Electricity switching saw a resurgence in June as the UK gradually eased lockdown measures.

Switching has seen a dip due to coronavirus in recent months, with May recording a three-year low.

The latest figures from Electralink’s Energy Market Data Hub show 470,000 switches were completed last month, marking both a year-on-year and a month-on-month increase – 6 per cent more than June 2019 and just under eight per cent more than May 2020.

Furthermore, the number of switches started also indicate a recovery in switching behaviour. There were 631,000 switches started in June 2020, 14 per cent more than June 2019 and 24 per cent more than May 2020.

Electralink said the exact causes for the recovery in switches completed and started is unclear, but speculated there could be two main reasons. With people returning to work as lockdown eases, engaging with energy providers may become more of a priority as life returns to normal. Alternatively, suppliers managing a backlog of requests caused by the lockdown might place greater emphasis on processing switching requests.

In terms of switching types, moves to challenger brands from the big six accounted for the biggest proportion, with 149,000 – 19 per cent more than June 2019 and 40 per cent of June 2020’s total switches completed.


  • Big six to big six switches reached 103,000 – 13 per cent less than June 2019 and 22 per cent of June 2020’s total completed
  • Challenger to big six switches hit 60,000 – 13 per cent less than June 2019 and 13 per cent of June 2020’s total switches completed
  • Challenger to challenger switches reached 115,000 – 21 per cent more than June 2019 and 25 per cent of June 2020’s completed total switches

Meanwhile Energy UK also found switching to have increased compared to the same period last year, the first time it has done so since lockdown. The trade body reported slightly less switches than Electralink, with 450,000 – up 1 per cent on June 2019.

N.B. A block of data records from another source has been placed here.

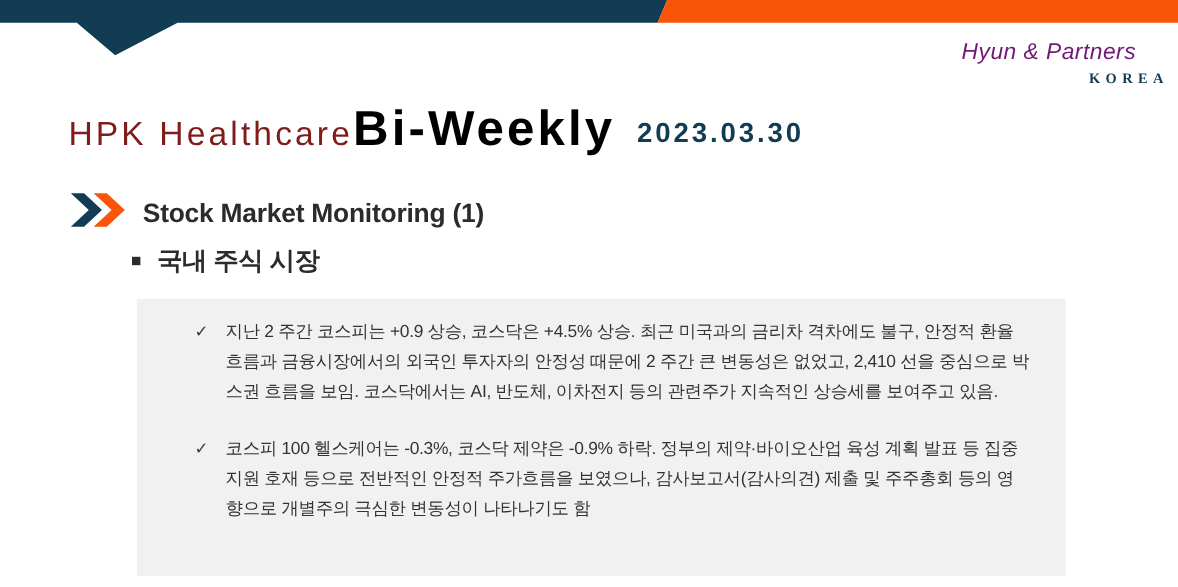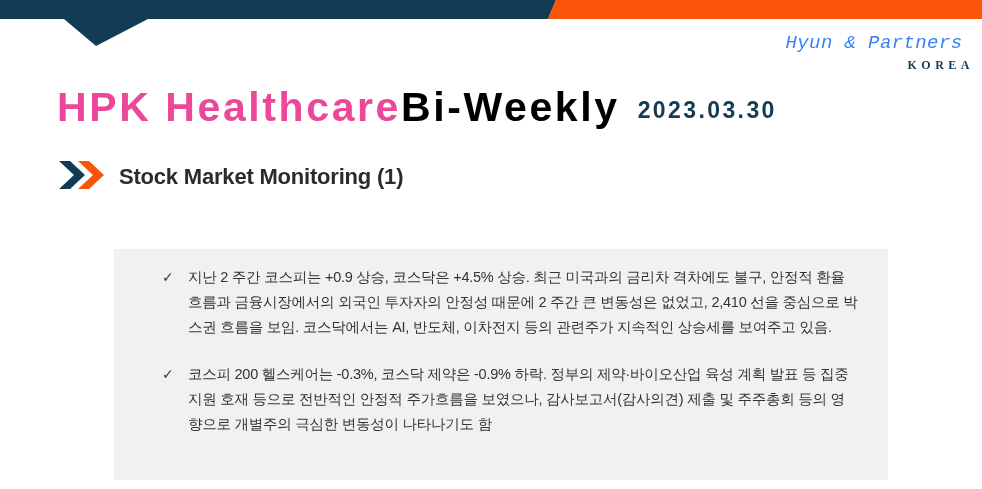"Hyun & Partners" .brand-script { color: #3b82f6 -> #701a75; font-family: Liberation Mono, monospace -> Liberation Sans, sans-serif }
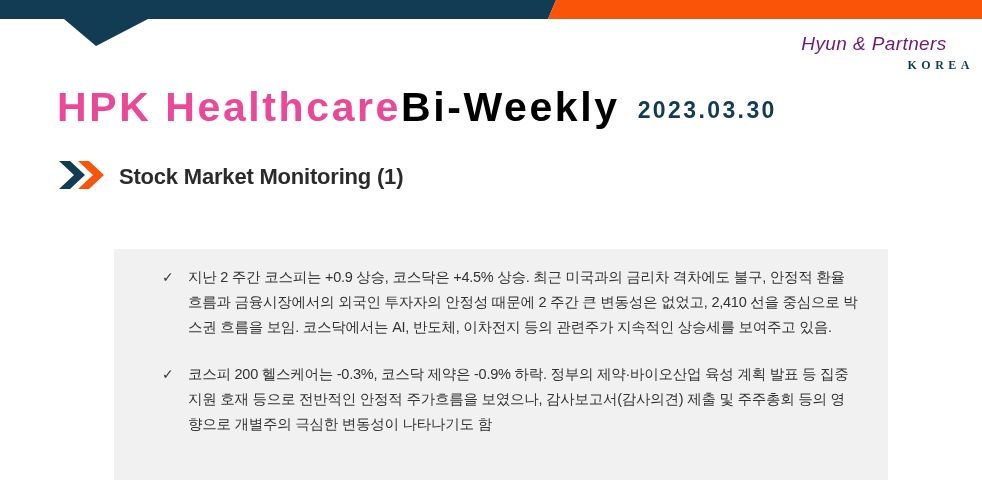"HPK Healthcare" .title-main { color: #ec4899 -> #7f1d1d; font-size: 41px -> 28px; font-weight: 700 -> 400 }
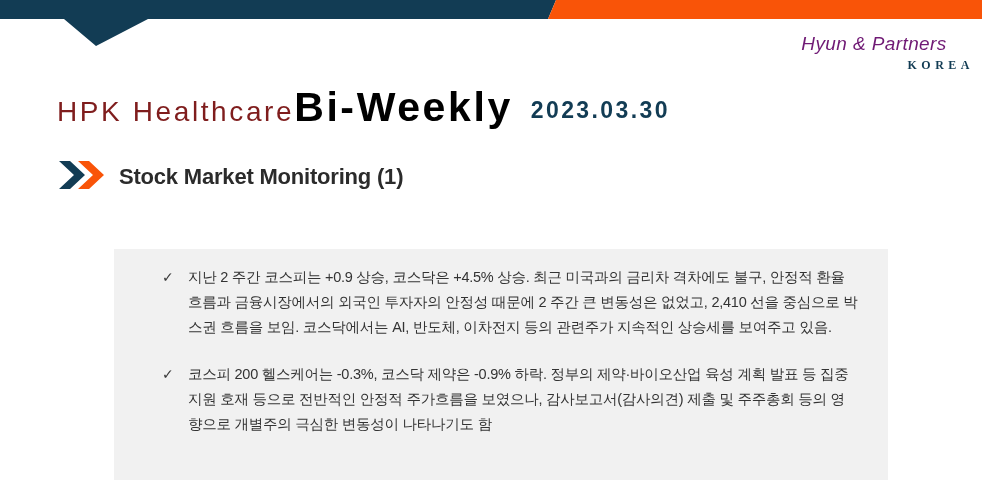"국내 주식 시장" div.sub-head { html: none -> <div> <span></span> <span>국내 주식 시장</span> </div> }
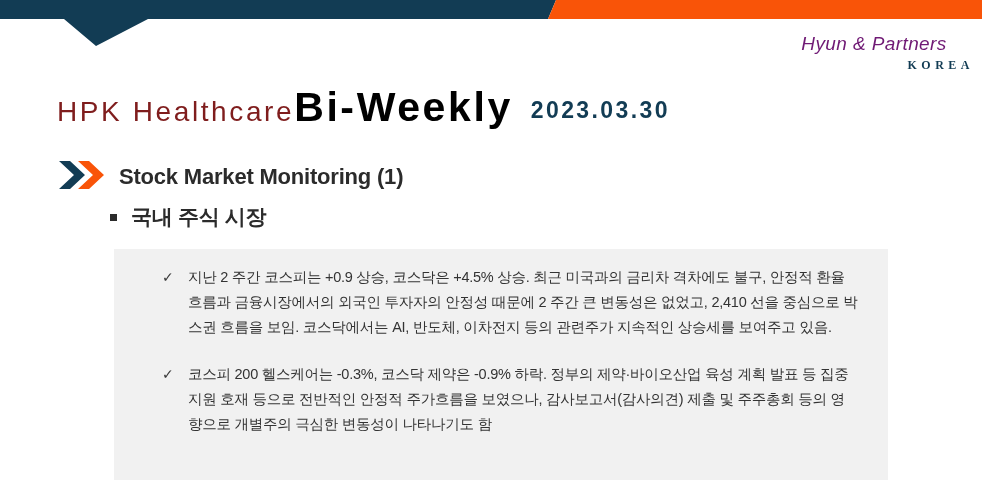"코스피 200 헬스케어는 -0.3%, 코스닥" span.bullet-text { text: 200 -> 100 }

Energy UK said close to 3 million customers have moved to a new supplier in the first half of the year, down 4 per cent compared to the same point last year when a record 6.4 million customers switched.

The organisation has previously said that discrepancies between the two sets of figures likely arise from differences in their definitions of switches, including when they are judged to have been completed, as well as the way they are reported.

According to Energy UK’s figures for June, of all switches:

  • 42 per cent were from larger to small and mid-tier suppliers
  • 11 per cent were from small and mid-tier to larger suppliers
  • 24 per cent were between larger suppliers
  • 23 per cent were between small and mid-tier suppliers

Emma Pinchbeck, Energy UK’s chief executive, said: “It is positive that 3 million consumers have switched supplier in the first half of the year despite the pandemic. I’d encourage everyone to make sure they’re on the best deal either by getting in touch with their current supplier or by shopping around.

“The best way to save on your energy bill in the long-term is by making your home more energy efficient. I’d urge all eligible households to take advantage of the new ‘Green Homes Grant’, announced by the chancellor last week. Energy efficiency improvements will save money, cut emissions and create jobs, kick-starting the green recovery.”